Bugzilla

Jonas Sicking (:sicking) No longer reading bugmail consistently

Assignee

Comment 3

•

18 years ago

So nsBaseContentList::Reset gets re-called inside
nsBaseContentList::Reset... :(

Comment 4

•

18 years ago

It would probably be a good idea to make nsCOMArray::Clear safer such that it kills elements from the back by removing them from the array first and then releases them.

Assignee

Comment 5

•

18 years ago

Attached patch fixes the crash (obsolete) (deleted) — Details — Splinter Review

This fixes the crash, but I agree it is better to make nsCOMArray safer.

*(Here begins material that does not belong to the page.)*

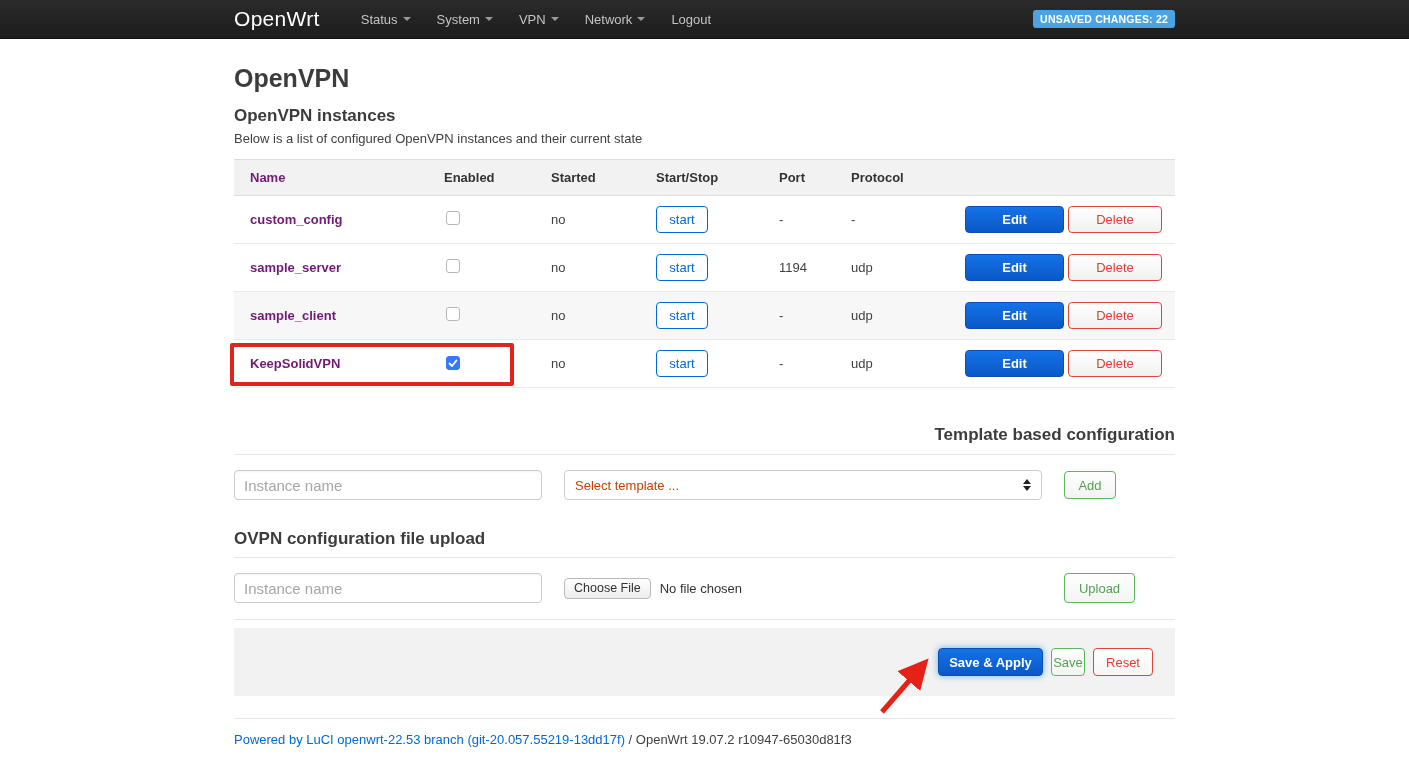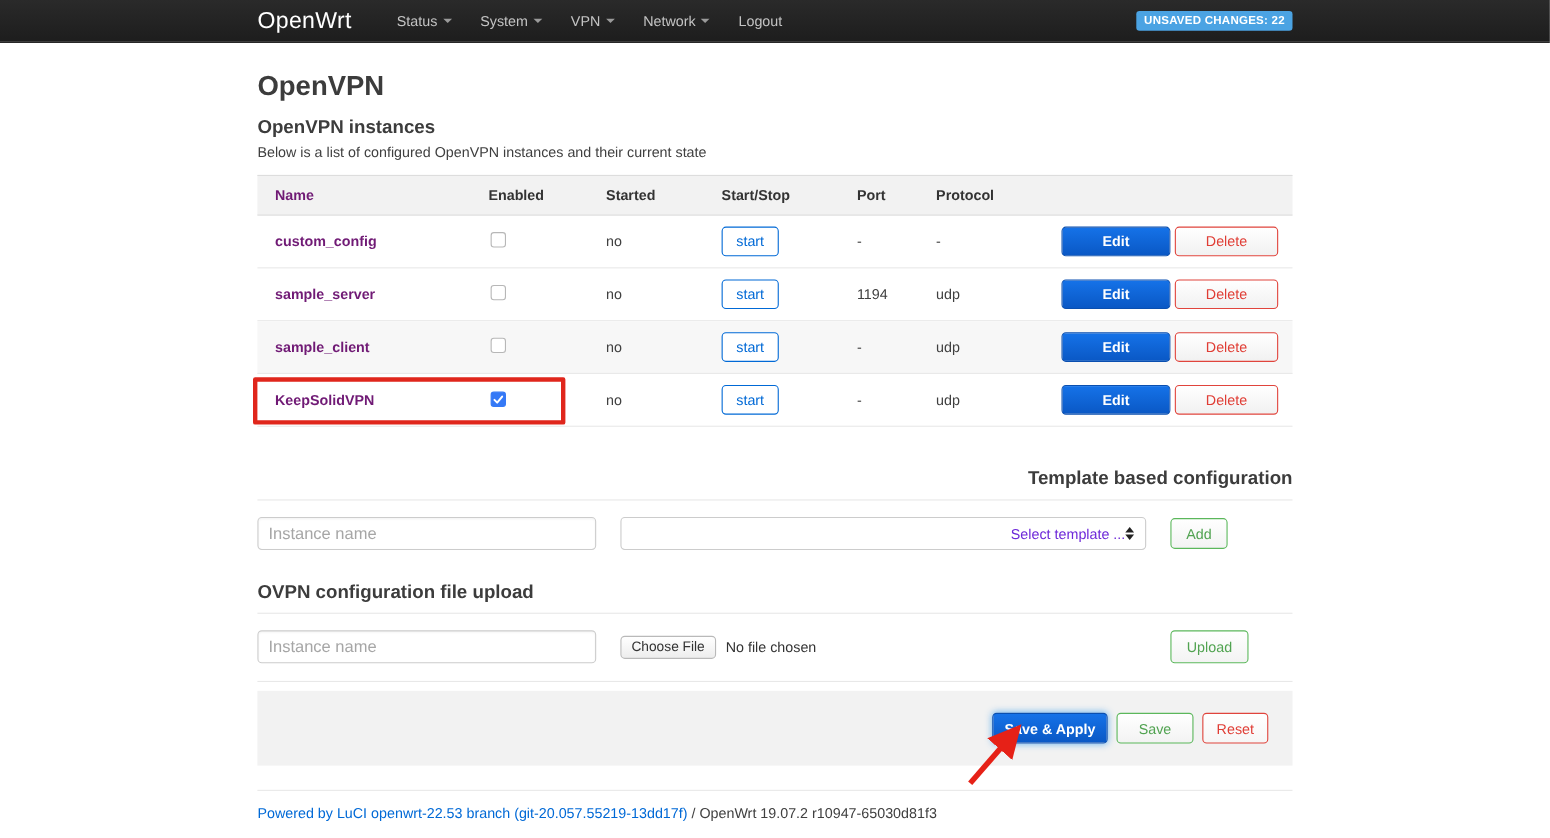"Select template ..." .fake-select { color: #6d28d9 -> #c2410c; text-align: right -> none }
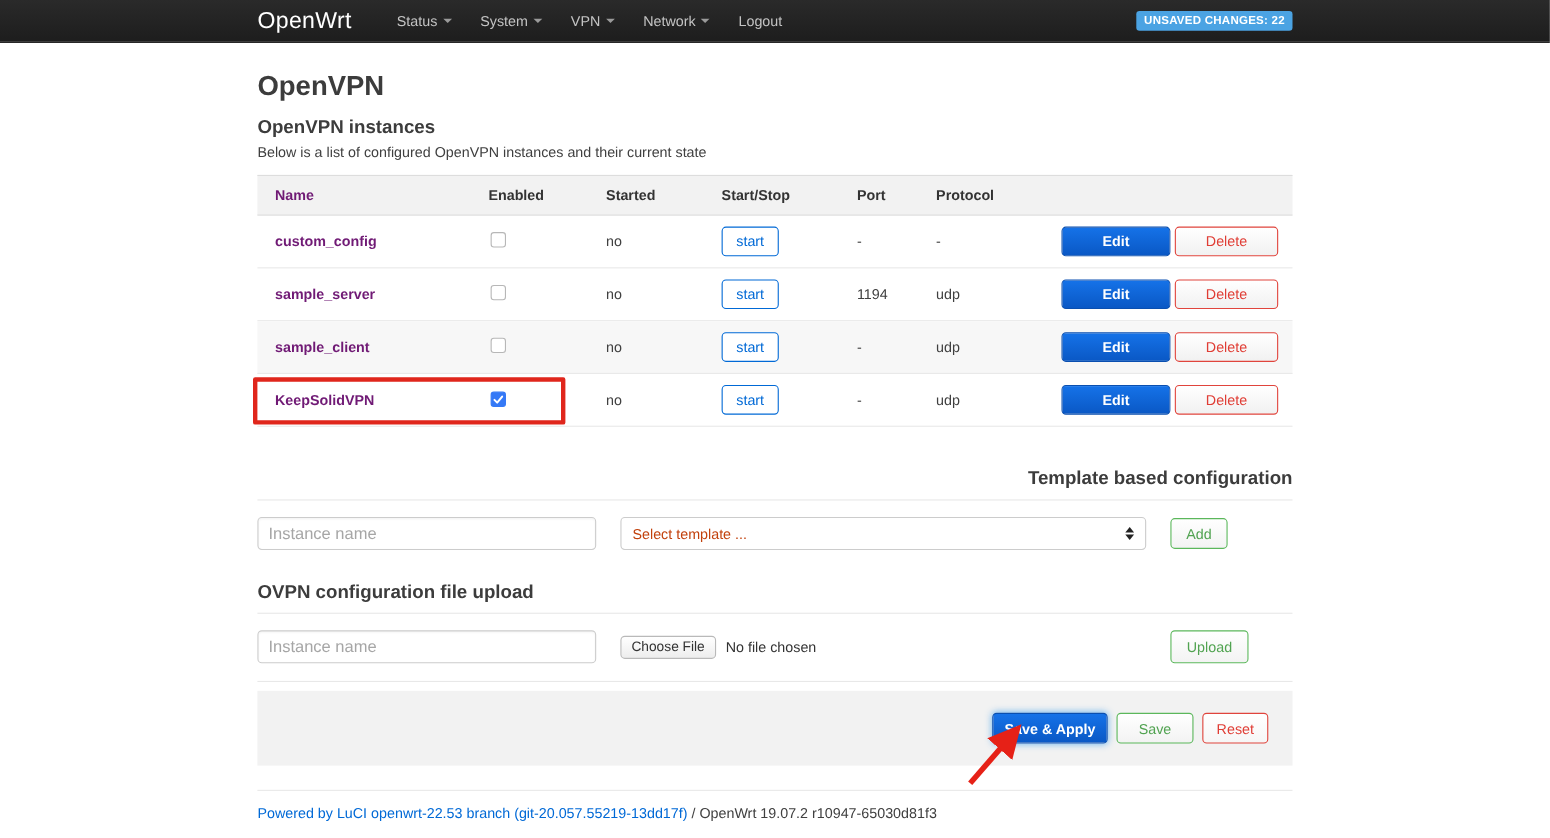"Save" .btn-save { width: 70px -> 34px }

Jonas Sicking (:sicking) No longer reading bugmail consistently

Assignee

Comment 6

•

18 years ago

Attached patch make nsCOMArray safer (obsolete) (deleted) — Details — Splinter Review

Comment 7

•

18 years ago

Yeah, I think we should fix this in the comarray instead.

Actually, the best way to fix it in the comarray would probably be to copy mImpl to a local variable and clear the elements in there.

Jonas Sicking (:sicking) No longer reading bugmail consistently

Comment 8

•

18 years ago

Comment on attachment 240593 [details] [diff] [review]
make nsCOMArray safer

I'd say this is a bit too slow. Either do the mImpl trick, or you could alternativly add a .swap() function to nsVoidArray and nsCOMArray use that.

Assignee

Comment 9

•

18 years ago

Attached patch proposed patch. (deleted) — Details — Splinter Review

The patch fixes the crash (tested both 1.8 and trunk) and
is perhaps the simplest way to fix this.

Adding Swap wouldn't work in general cases, if someone tried
to swap for example SimpleVoidArray and nsAutoVoidArray.
Or at least I couldn't come up with any sensible API.

Assignee: general → Olli.Pettay

Attachment #240591 - Attachment is obsolete: true

Attachment #240593 - Attachment is obsolete: true

Status: NEW → ASSIGNED

Assignee

Updated

•

18 years ago

Component: DOM → XPCOM

:Gavin Sharp [email: gavin@gavinsharp.com]

Assignee

Comment 10

•

18 years ago

Comment on attachment 240610 [details] [diff] [review]
proposed patch.

Not sure who is the right person to review this.

Attachment #240610 - Flags: review?(dbaron)

Updated

•

18 years ago

QA Contact: ian → xpcom

Comment 11

•

18 years ago

So wait.  How did we get into a state where the content list was the only thing holding a ref to the image?  That shouldn't be happening, should it?  Or is this on branch and the image is in a disconnected subtree or something?

Comment 12

•

18 years ago

Or is the issue that state is DIRTY and hence what's in the list has no bearing on reality?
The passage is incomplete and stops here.